If your dog is still nowhere in sight:
- Call the dog warden to inform them it is missing.
- inform Dog Lost – ASAP. They will put your dog’s details and pictures out on Social Media. Call 01633 673859. Web site https://www.doglost.co.uk/contact-us.php email firstname.lastname@example.org
- Call your local radio station and ask if they will put a shout out for you.
- Call your microchip company to tell them.
- If you have social media, post a photo of your dog and ask family and friends to help you search and share your post.
If someone physically takes your dog from you/you see them put your dog into a vehicle:
- Shout loudly that the dog is being stolen to attract attention
- Take photos or video of the theft if you can
- Call 999 and report it to police, provide information about where you are, a description of the person involved, make, model, colour and registration of the vehicle and their direction of travel. If you have photos or video, also ask for a crime number.
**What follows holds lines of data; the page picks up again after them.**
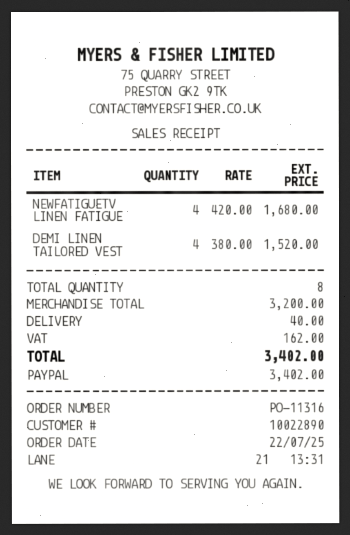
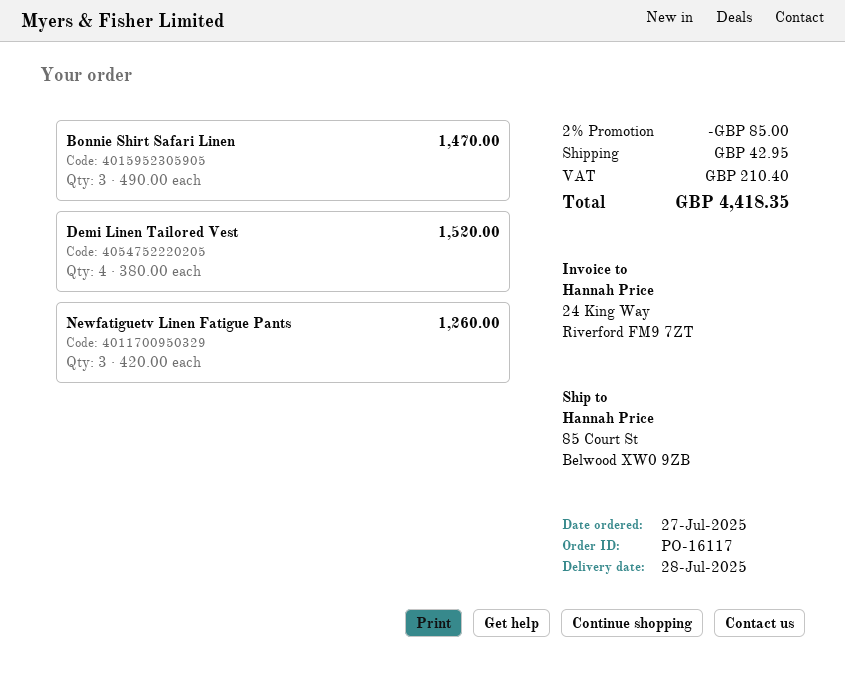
order number: PO-11316 -> PO-16117
order date: 2025-07-22 -> 2025-07-27
NEWFATIGUETV LINEN FATIGUE: 4 x 420.00 = 1680.00 -> 3 x 420.00 = 1260.00
Bonnie Shirt Safari Linen: none -> 3 x 490.00 = 1470.00
discount: none -> 2% = 85.00
shipping: 40.00 -> 42.95
tax: 162.00 -> 210.40
total: 3402.00 -> 4418.35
- Take the contact details of any witnesses and find out if they recorded the incident too.
- Call your microchip company and report the dog stolen.
- Report to missing animal websites such as those listed below:
Spreading the word:
Use as many social media platforms as possible. Use a good clear photo of your dog, give a detailed description of exactly what happened and where. Ensure you make your post public and ask it is shared.
Sites such as Dog Lost will produce a missing poster for you. Ask people to print off the poster and display it in shop windows and public houses (with owners’ permission).
Inform your local paper/radio station and ask they put out an appeal for any information from the public.
If you put up a reward for information, beware of meeting people who could be trying to scam you. Give them your crime number and ask that they email the information to the Police.
Check sites that sell dogs and puppies to see if your dog has been put up for sale. Dogs of all breeds and ages are selling very fast at the moment so it is important to check these sites regularly.
A few of the most popular are:-
Also consider checking marketplaces websites such as Gumtree and Facebook.
- Ensure your garden is secure. Try and break into your own back garden, can you? Gates needs to be bolted top and bottom and with a bolt and padlock at centre height on the inside. Ensure sheds are locked securely so the tools inside cannot be used to break the padlock off your gates.
- Check fencing regularly, especially after bad weather. Regularly check the boundaries for holes have been made. Keep an eye on your dog when you let it out into the garden.
Ideally, have security lighting and CCTV outside your property and a burglar alarm inside. If you cannot afford CCTV, then you can still display signs warning that you do.
Do not leave your dog outside overnight or if you leave the property during the day.
Be careful of bogus caller. Display a No Cold Callers sticker (available for free at most front desks of Police Stations) on your front door.
Do not use the type of sign outside your property that displays your dogs breed, for example, ‘Beware my Poodle lives here’.
If you move house or change phone number, update your details with the microchip company. If you bought your dog from a breeder that registered their dogs with an ear tattoo, then keep the paperwork in a safe place and keep a photo of the tattoo.
If you leave your dog with a sitter, do your research. Do not simply use the cheapest person/service. If possible, use a trusted family member or friend or ask for recommendations. Double check reviews if necessary.
Check for any chalk marks on the pavement or wall outside your house. Email the photos to the police on email@example.com
Out and about
- Never leave your dog in your car. Only leave your dog tied up outside shops if someone can wait with it. If this is not possible, leave your dog at home.
- When out walking, vary your route. If you walk the same route most days, walk the opposite way on occasion. Walk with friends if possible. Avoid walking in the dark by yourself if possible.
- Do not let your dog off the lead unless you have 100% recall. Invest in a long flexi style lead if necessary. If your dog does have perfect recall, then still keep it in sight at all times.
- If your dog approaches people, call it back. Some people are scared of dogs so will appreciate this. If people are encouraging your dog over to them, then call it back straight away, especially if they are near a vehicle.
- Beware of talking to strangers too much about your dog. Do not give its name or give them a false one that sounds very different to your actual dog’s name if you do not want to appear rude.
- Ensure your mobile is charged and check the mobile phone signal especially if walking in a remote area.
- Do not display your dog’s name or your address on its ID tag. A current phone number or numbers will suffice.
- Check your social media privacy settings, Only accept friends that you know and trust. View your profile as public so you can see what anyone can see who may be looking at your page and ensure there are no photos on view of your dog/s. Ensure location is turned off when posting any photos to your private page.
- If you have a local Facebook group for your village/town then consider joining it. Dog walkers will often warn other dog walkers on these sites if they see suspicious behaviour.
- Take photos of your dog from every angle, showing coat patterns and any distinguishing features or marks. If your dog is a breed that is very hard to distinguish from other dogs, then take a close-up photo of its teeth. Make sure to include any broken tooth or gaps from missing teeth.